_BRIEF_.
The answer must repeat every record exactly, with no pictures in it.
================================
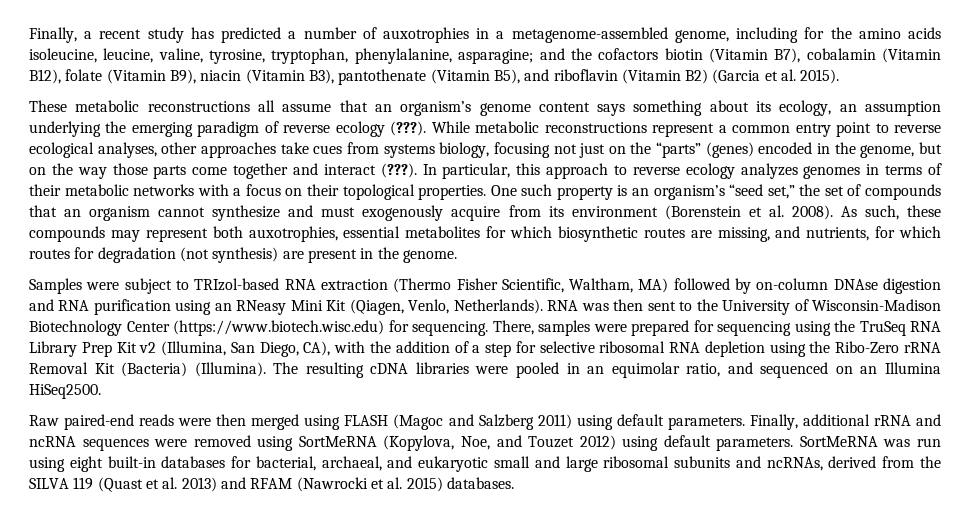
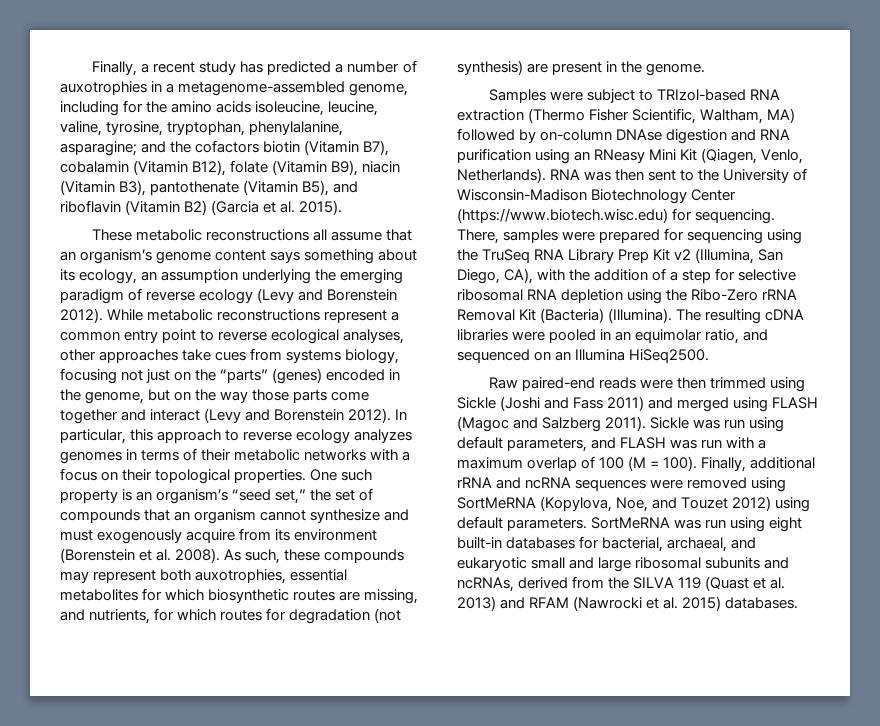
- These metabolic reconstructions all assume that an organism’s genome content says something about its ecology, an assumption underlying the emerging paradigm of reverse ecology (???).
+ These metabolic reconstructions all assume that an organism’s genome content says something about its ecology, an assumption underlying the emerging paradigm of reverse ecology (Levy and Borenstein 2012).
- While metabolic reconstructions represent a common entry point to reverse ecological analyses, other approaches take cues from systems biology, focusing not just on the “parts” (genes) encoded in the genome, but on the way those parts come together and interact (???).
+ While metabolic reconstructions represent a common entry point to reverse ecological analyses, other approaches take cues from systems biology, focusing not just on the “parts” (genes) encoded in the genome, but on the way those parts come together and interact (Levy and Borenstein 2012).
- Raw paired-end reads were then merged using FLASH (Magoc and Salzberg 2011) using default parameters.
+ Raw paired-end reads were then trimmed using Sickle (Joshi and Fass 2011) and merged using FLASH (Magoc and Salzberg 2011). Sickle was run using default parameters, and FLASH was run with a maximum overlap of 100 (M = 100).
================================
_FINAL ANSWER_.
- These metabolic reconstructions all assume that an organism’s genome content says something about its ecology, an assumption underlying the emerging paradigm of reverse ecology (???).
+ These metabolic reconstructions all assume that an organism’s genome content says something about its ecology, an assumption underlying the emerging paradigm of reverse ecology (Levy and Borenstein 2012).
- While metabolic reconstructions represent a common entry point to reverse ecological analyses, other approaches take cues from systems biology, focusing not just on the “parts” (genes) encoded in the genome, but on the way those parts come together and interact (???).
+ While metabolic reconstructions represent a common entry point to reverse ecological analyses, other approaches take cues from systems biology, focusing not just on the “parts” (genes) encoded in the genome, but on the way those parts come together and interact (Levy and Borenstein 2012).
- Raw paired-end reads were then merged using FLASH (Magoc and Salzberg 2011) using default parameters.
+ Raw paired-end reads were then trimmed using Sickle (Joshi and Fass 2011) and merged using FLASH (Magoc and Salzberg 2011). Sickle was run using default parameters, and FLASH was run with a maximum overlap of 100 (M = 100).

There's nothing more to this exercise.